人とかに使うなら、あと……やっぱり㎎単位になっちゃうな。」
なるほど〜じゃないねーんだけど。
せんせー慌ててんだけど。おんりーそろそろ殴りかかりそうなんだけど。
「じゃあ後ちょっと増やしてみるわ。
あ、そういやドズさんの治癒ポーション、
副作用強く出ないように改良レシピ作っといたから見といて〜。」
「お。ありがとうございます!助かる〜っ!」
ようやく終わったと思ったら、
次はぼんさんが自分の醸造台でまた新しいポーション作りはじめた。
これじゃ寝不足にもなるはずだ。
ドズさんはこっちに気づいてぼんさんを止めようとしてるけど、ぼんさん、気づいてない。

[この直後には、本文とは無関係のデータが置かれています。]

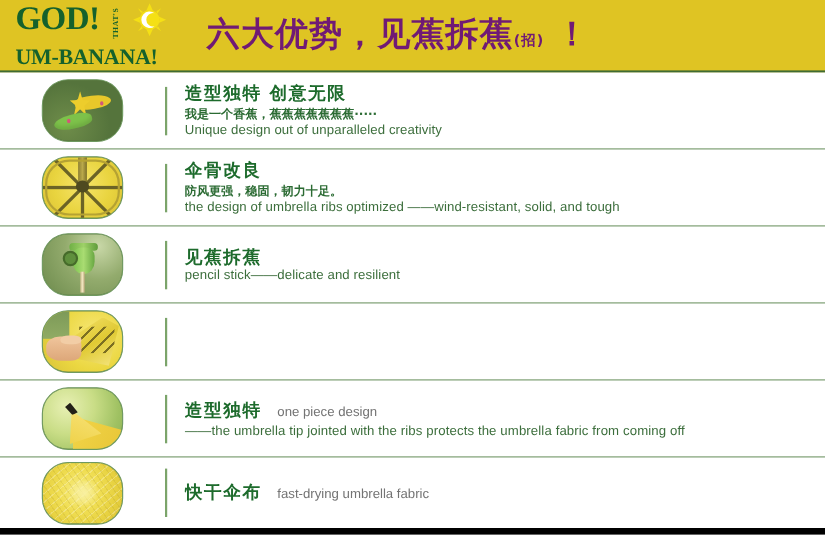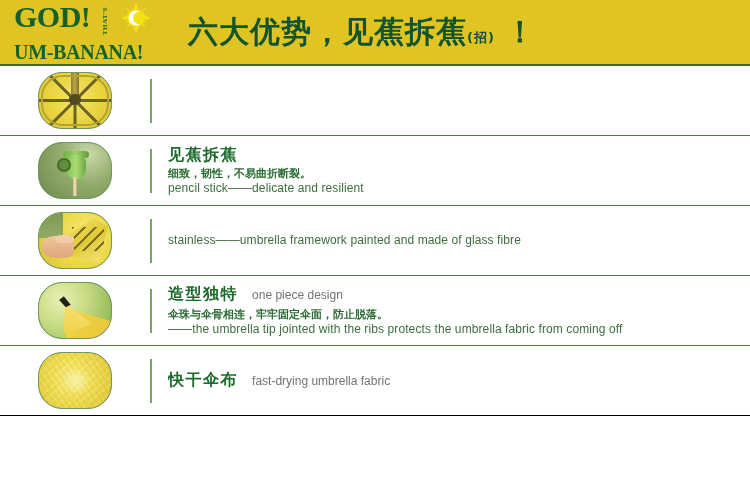--- a/index.html
+++ b/index.html
@@ -68,21 +68,21 @@
     margin-top:10px;
   }
   .header-title{
     flex:1;
     display:flex;align-items:center;
     padding-left:12px;
     font-family:"DejaVu Sans",sans-serif;
     font-weight:bold;
     font-size:30px;
     line-height:32px;
-    color:#14532d;
+    color:#701a75;
     letter-spacing:1px;
     white-space:nowrap;
   }
   .title-sub{
     font-size:13px;
     font-weight:bold;
     vertical-align:baseline;
     position:relative;
     top:6px;
   }
@@ -94,21 +94,21 @@
   
   .rows{position:relative;}
   .row{
     position:relative;
     height:70px;
     box-sizing:border-box;
     border-bottom:1px solid #4a7a3c;
     display:flex;align-items:center;
     background:#fff;
   }
-  .row:last-child{border-bottom:1px solid #000000;}
+  .row:last-child{border-bottom:6px solid #000000;}
   .thumb-cell{
     width:150px;
     height:100%;
     display:flex;align-items:center;justify-content:center;
     box-sizing:border-box;
   }
   .thumb{
     width:74px;height:57px;
     border:1px solid #6f9960;
     border-radius:24px;
@@ -325,97 +325,122 @@
 
     <div class="header-title">
       <span>六大优势，见蕉拆蕉</span>
       <span class="title-sub">(招)</span>
       <span class="title-bang">！</span>
     </div>
   </div>
 
   <div class="rows">
 
+    <div class="row">
+      <div class="thumb-cell">
+        <div class="thumb">
+          <div class="ph ph1">
+            <div class="b-yellow"></div>
+              <div class="b-star"></div>
+            <div class="b-green"></div>
+              <div class="dot1"></div>
+              <div class="dot2"></div>
+          </div>
+        </div>
+      </div>
+      <div class="divider"></div>
+      <div class="text-cell">
+        <div class="r-title">
+          <span>造型独特 创意无限</span>
+        </div>
+        <div class="r-cn">我是一个香蕉，蕉蕉蕉蕉蕉蕉蕉·····</div>
+        <div class="r-en">Unique design out of unparalleled creativity</div>
+      </div>
+    </div>
 
     <div class="row">
       <div class="thumb-cell">
         <div class="thumb">
           <div class="ph ph2">
             <div class="rib" style="transform:rotate(0deg)"></div>
             <div class="rib" style="transform:rotate(45deg)"></div>
             <div class="rib" style="transform:rotate(90deg)"></div>
             <div class="rib" style="transform:rotate(135deg)"></div>
             <div class="rib" style="transform:rotate(180deg)"></div>
             <div class="rib" style="transform:rotate(225deg)"></div>
             <div class="rib" style="transform:rotate(315deg)"></div>
             <div class="pole"></div>
             <div class="hub"></div>
             <div class="edge"></div>
           </div>
         </div>
       </div>
       <div class="divider"></div>
+      <div class="text-cell">
+        <div class="r-title">
+          <span>伞骨改良</span>
+        </div>
+        <div class="r-cn">防风更强，稳固，韧力十足。</div>
+        <div class="r-en">the design of umbrella ribs optimized ——wind-resistant, solid, and tough</div>
+      </div>
     </div>
 
     <div class="row">
       <div class="thumb-cell">
         <div class="thumb">
           <div class="ph ph3">
             <div class="cap"></div>
               <div class="cone"></div>
             <div class="stick"></div>
               <div class="knob"></div>
           </div>
         </div>
       </div>
       <div class="divider"></div>
       <div class="text-cell">
         <div class="r-title">
           <span>见蕉拆蕉</span>
         </div>
-        <div class="r-cn">细致，韧性，不易曲折断裂。</div>
         <div class="r-en">pencil stick——delicate and resilient</div>
       </div>
     </div>
 
     <div class="row">
       <div class="thumb-cell">
         <div class="thumb">
           <div class="ph ph4">
             <div class="grass"></div>
               <div class="fold"></div>
               <div class="zig"></div>
             <div class="hand"></div>
               <div class="finger"></div>
           </div>
         </div>
       </div>
       <div class="divider"></div>
       <div class="text-cell">
-        <div class="r-en">stainless——umbrella framework painted and made of glass fibre</div>
       </div>
     </div>
 
     <div class="row">
       <div class="thumb-cell">
         <div class="thumb">
           <div class="ph ph5">
             <div class="canopy"></div>
               <div class="canopy2"></div>
               <div class="tip"></div>
           </div>
         </div>
       </div>
       <div class="divider"></div>
       <div class="text-cell">
         <div class="r-title">
           <span>造型独特</span>
           <span class="en">one piece design</span>
         </div>
-        <div class="r-cn">伞珠与伞骨相连，牢牢固定伞面，防止脱落。</div>
         <div class="r-en">——the umbrella tip jointed with the ribs protects the umbrella fabric from coming off</div>
       </div>
     </div>
 
     <div class="row">
       <div class="thumb-cell">
         <div class="thumb">
           <div class="ph ph6">
               <div class="tex"></div>
               <div class="blob"></div>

「君たちは本当にポーションづくりが好きなんだねぇ。」
「あ、先生!ごめんなさい!」
「謝ることじゃないよ。好きっていいじゃん。」
先生の温かい言葉で、おんりーも斧をおろした。
ぼんさんは変わらずポーションづくり。
一生つくってんじゃねぇの、ってくらいつくってる。
「ドズさん、武術も好きでしたよね?」
「うん。今も好きだよ!ポーションづくりは授業の予習と、武術の怪我用。
応用的なのは全部ぼんさんに任せてるんだ。」
へぇ。ぼんさんってそんなにポーションづくり上手いのか。
たしかに俺も、ちっちゃい頃ドラゴン退治で怪我した時は、
ぼんさんが治癒のポーションくれたっけ。めっちゃすぐ治ったやつ。
「仲良しなんだねぇ。」
「はい!ぼんさん、ちっちゃい頃からポーションばっかつくってたから。
僕もちょっとやってみたくなって!」
先生の言葉に笑顔で答えるドズさんは、昔とちっとも変わっちゃいない。
そういうところがみんなに慕われるんだろうけど。
「それで|ポーションづくり大好きペア《今》に至ると。」
「ぼんさんほどじゃないから、僕は!!」
おんりーの言葉でどっと笑いが起きる。
その声で、ぼんさんも気づいてこっちを向いた。